![MSE Logo](https://moodle.msengineering.ch/pluginfile.php/1/core_admin/logo/0x150/1643104191/logo-mse.png)

# AnTeDe Lab 4: Search Engine with the Vector Space Model

## Summary
The aim of this lab is to build a simple document search engine based on TF-IDF document vectors. 

The lab is inspired by a notebook designed by [Kavita Ganesan](https://github.com/kavgan/nlp-in-practice/blob/master/TF-IDF/Keyword%20Extraction%20with%20TF-IDF%20and%20SKlearn.ipynb).

<font color='green'>Please answer the questions in green within this notebook, and submit the completed notebook under the corresponding homework on Moodle.</font>

In [31]:
import os    
import nltk  # on Colab, you mind find it helpful to run nltk.download('popular') to install packages
nltk.download('punkt')
nltk.download('stopwords')
nltk.download('wordnet')
nltk.download('averaged_perceptron_tagger') 
nltk.download('omw-1.4')

import gensim
import pandas as pd
from nltk.corpus import stopwords, wordnet

from sklearn.feature_extraction.text import CountVectorizer
from sklearn.feature_extraction.text import TfidfTransformer
from sklearn.metrics.pairwise import linear_kernel
from gensim import models, corpora, similarities

In [32]:
!pip install contractions
import contractions

In [None]:
# Import TextProcessor.py from Google drive
# from google.colab import drive
# drive.mount('/content/gdrive')

# # Modify path according to your configuration
# # !ls "/content/gdrive/MyDrive/ColabNotebooks/MSE_AnTeDe_Spring2022"
# import sys
# sys.path.insert(0,'/content/gdrive/MyDrive/ColabNotebooks/MSE_AnTeDe_Spring2022')

# from TextPreprocessor import * 

' from google.colab import drive\ndrive.mount(\'/content/gdrive\')\n\n# Modify path according to your configuration\n# !ls "/content/gdrive/MyDrive/ColabNotebooks/MSE_AnTeDe_Spring2022"\nimport sys\nsys.path.insert(0,\'/content/gdrive/MyDrive/ColabNotebooks/MSE_AnTeDe_Spring2022\')\n\nfrom TextPreprocessor import * '

In [3]:
# Import TextProcessor.py from local directory structure
import sys
module_path = os.path.abspath(os.path.join('..'))
if module_path not in sys.path:
    sys.path.append(module_path)

from Lab1.TextPreprocessor import *


The data used in this lab is a set of 300 documents selected from the Australian Broadcasting Corporation's news mail service.
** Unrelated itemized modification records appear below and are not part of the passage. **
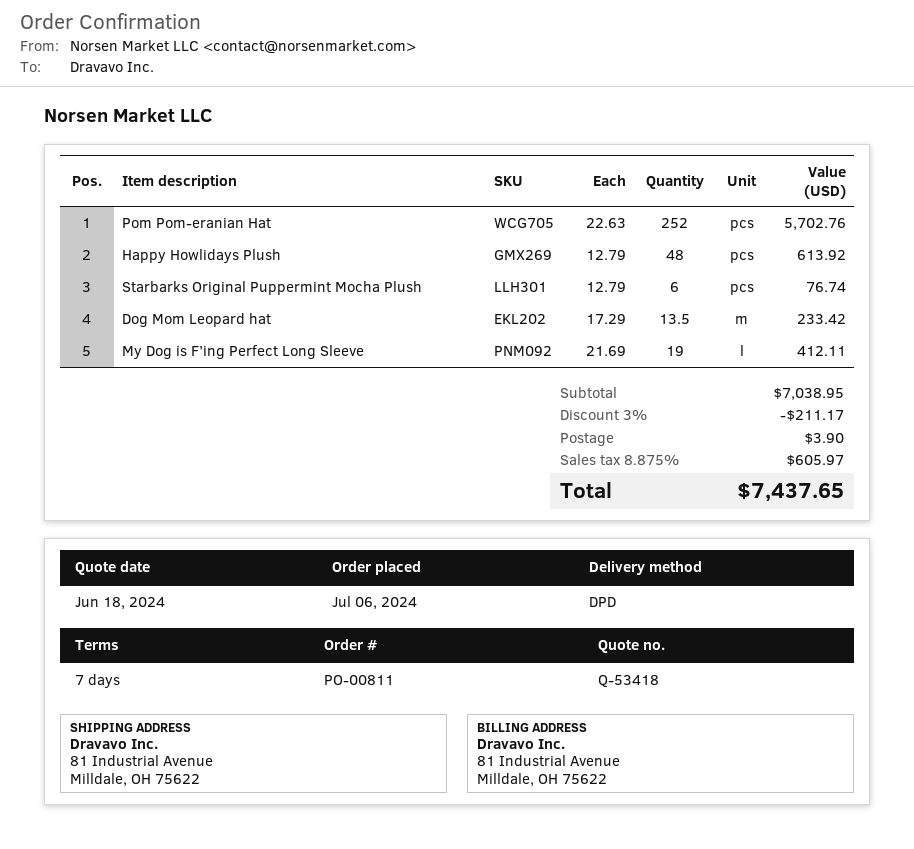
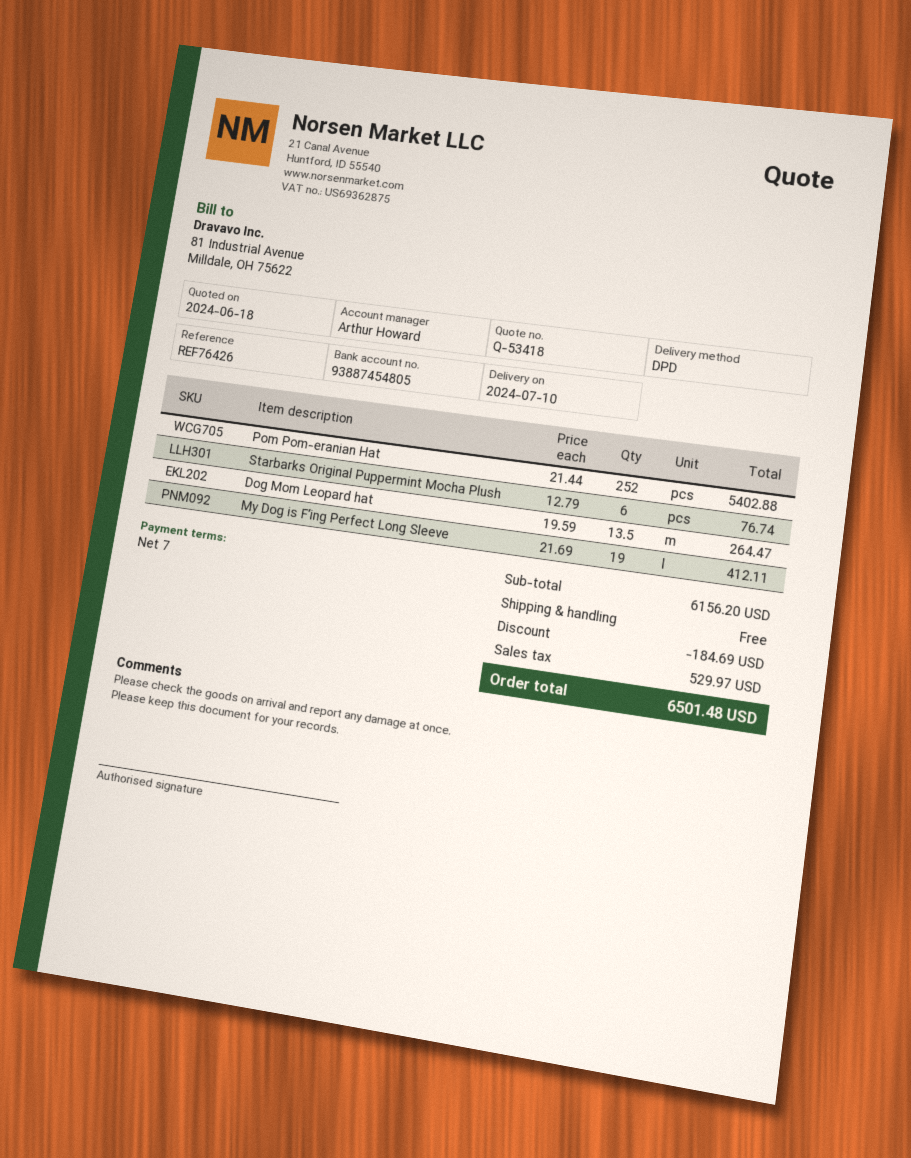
Pom Pom-eranian Hat: 252 x 22.63 = 5702.76 -> 252 x 21.44 = 5402.88
Happy Howlidays Plush: 48 x 12.79 = 613.92 -> none
Dog Mom Leopard hat: 13.5 x 17.29 = 233.42 -> 13.5 x 19.59 = 264.47
subtotal: 7038.95 -> 6156.20
discount: 211.17 -> 184.69
shipping: 3.90 -> 0.00
tax: 605.97 -> 529.97
total: 7437.65 -> 6501.48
It consists of texts of headline stories from around the years 2000-2001.  This is a shortened version of the Lee Background Corpus [described here](http://www.socsci.uci.edu/~mdlee/lee_pincombe_welsh_document.PDF).  It is available as test data in the **gensim** package, so you do not need to download it separately.

The following code will load the documents into a Pandas dataframe.

In [4]:
# Code inspired from:
# https://github.com/bhargavvader/personal/blob/master/notebooks/text_analysis_tutorial/topic_modelling.ipynb

test_data_dir = '{}'.format(os.sep).join([gensim.__path__[0], 'test', 'test_data'])
lee_train_file = test_data_dir + os.sep + 'lee_background.cor'
text = open(lee_train_file).read().splitlines()
data_df = pd.DataFrame({'text': text})

The following code will run our in-house Text Preprocessor provided in the `TextPreprocessor.py` file, and documented in the `MSE_AnTeDe_TextPreprocessingDemo.ipynb` notebook provided in Lab 1 (see Lab 1 archive on Moodle for both files).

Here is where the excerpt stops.